また、進駐軍慰問などでも活躍。奇術のアマチュアコンクールなどの審査員などをしていたそうで、その頃誘った弟子の一人が一陽斎蝶一。
1949年1月、娘のソノ子が誕生。
1952年、大阪梅田劇場において奇術グループ「保田春雄とドラゴン魔術團」を結成。『舞台奇術ハイライト』では「昭和二十五年、辰年に因んで結成」とあるが、これは間違い(1952年が辰年)。
ドラゴン魔術團には妻の千鶴子をはじめ、ジョージ多田などが参加し、大魔術を公演したという。
1954年3月7日より10日間、大阪北野劇場「北野オンパレード」に出演。爾来、各地で大魔術公演を行い、人気を博した。
十八番は夫人を箱に入れて剣を次々と刺していく「美女と剣と箱」、トランクの中から脱出する「幻のトランク」、骸骨を操る「踊るガイコツ」など、大掛かりなものを得意とした。
一方、マリニー譲りのテーブルマジックも得意で、「紙幣とタバコ」、「トランプの取り分け」「不思議なロープ」などを演じた。
1955年3月28日、NHK「お好み風流亭」に出演。「人形の家」なる演目を披露している。
1957年6月10日、NHK「お好み風流亭」に出演。「初夏の幻想」なる演目を披露。
この頃より千日劇場、角座や浪花座などの大劇場へ出勤。派手な奇術で関西人の度肝を抜いたという。東西を忙しく飛び回る日々を送った。

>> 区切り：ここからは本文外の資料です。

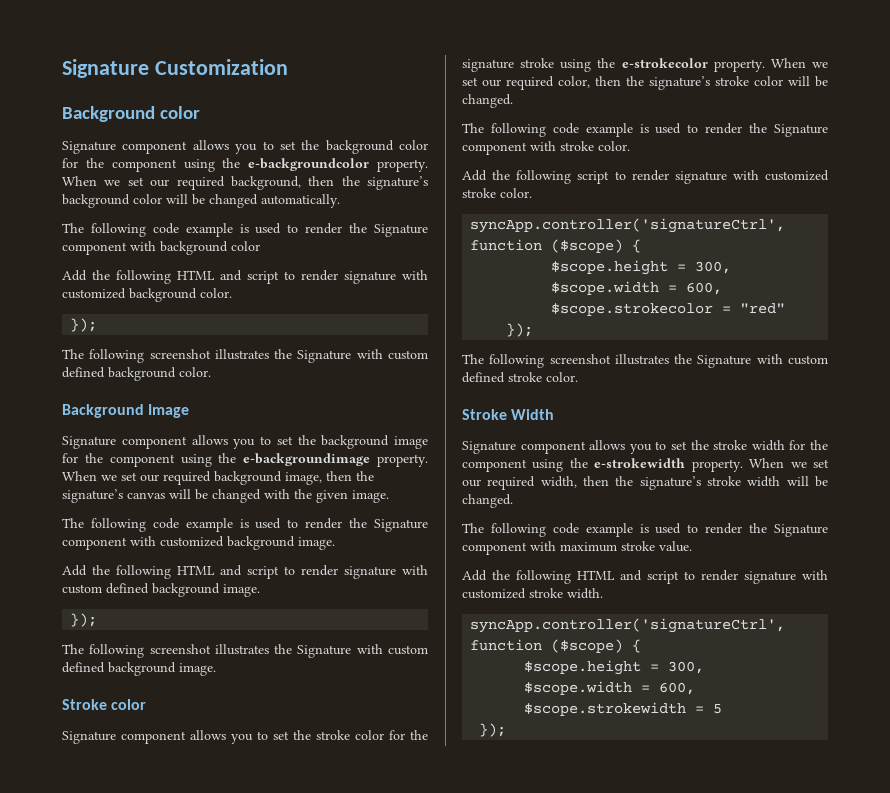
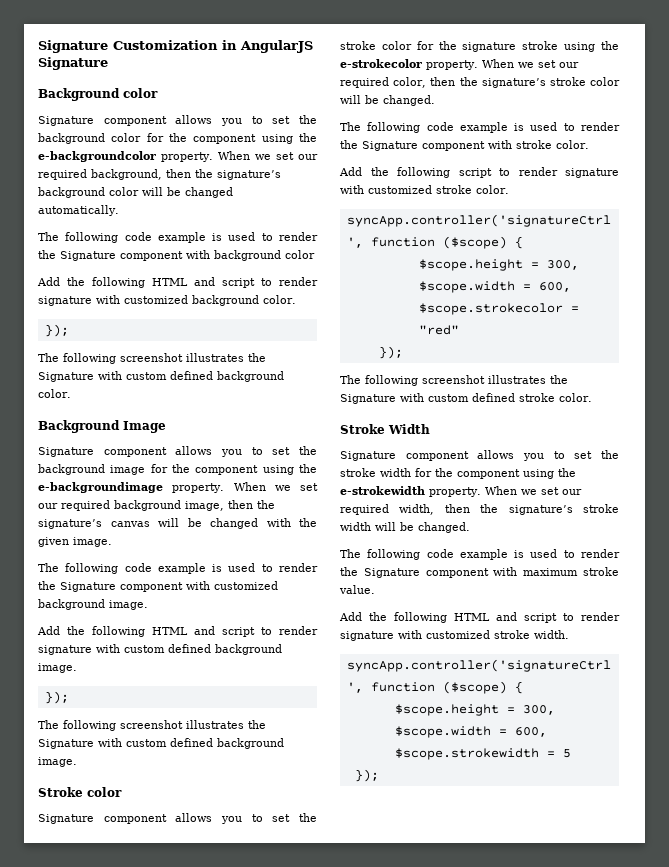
- Signature Customization
+ Signature Customization in AngularJS Signature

1958年1月22日、NHK「テレビ木馬館」に出演。「マジック・ショー」 と題して大奇術を演じている。
同年4月23日、NHK「テレビ木馬館」に出演。
同年12月上席、角座に初出演。
同年12月22日、NHK「お好み風流亭」に出演。
1959年5月25日、NHK「お好み風流亭」に出演。
12月28日、NHK「お好み風流亭」に出演。
1960年代に入ると大劇場出勤のみならず、テレビや芝居にも出演。また、キャバレー全盛期ということもあり、キャバレーの仕事も多くこなしたという。
しかし、1960年代後半に体調不良やなんやらで舞台から距離を置くようになった。その後、しばらく静養の後に復活。
相変らず寄席やキャバレーで活躍し、ドラゴン魔術団の名声をほしいままにした。
1969年2月8日、NHK「土曜ひる席」に出演。
しかし、1970年代に入ると再び体調を崩したそうで、折角の実力を持ちながらもついに飛躍することはなかった。
『上方演芸人名鑑』によると、1974年に没したとの由。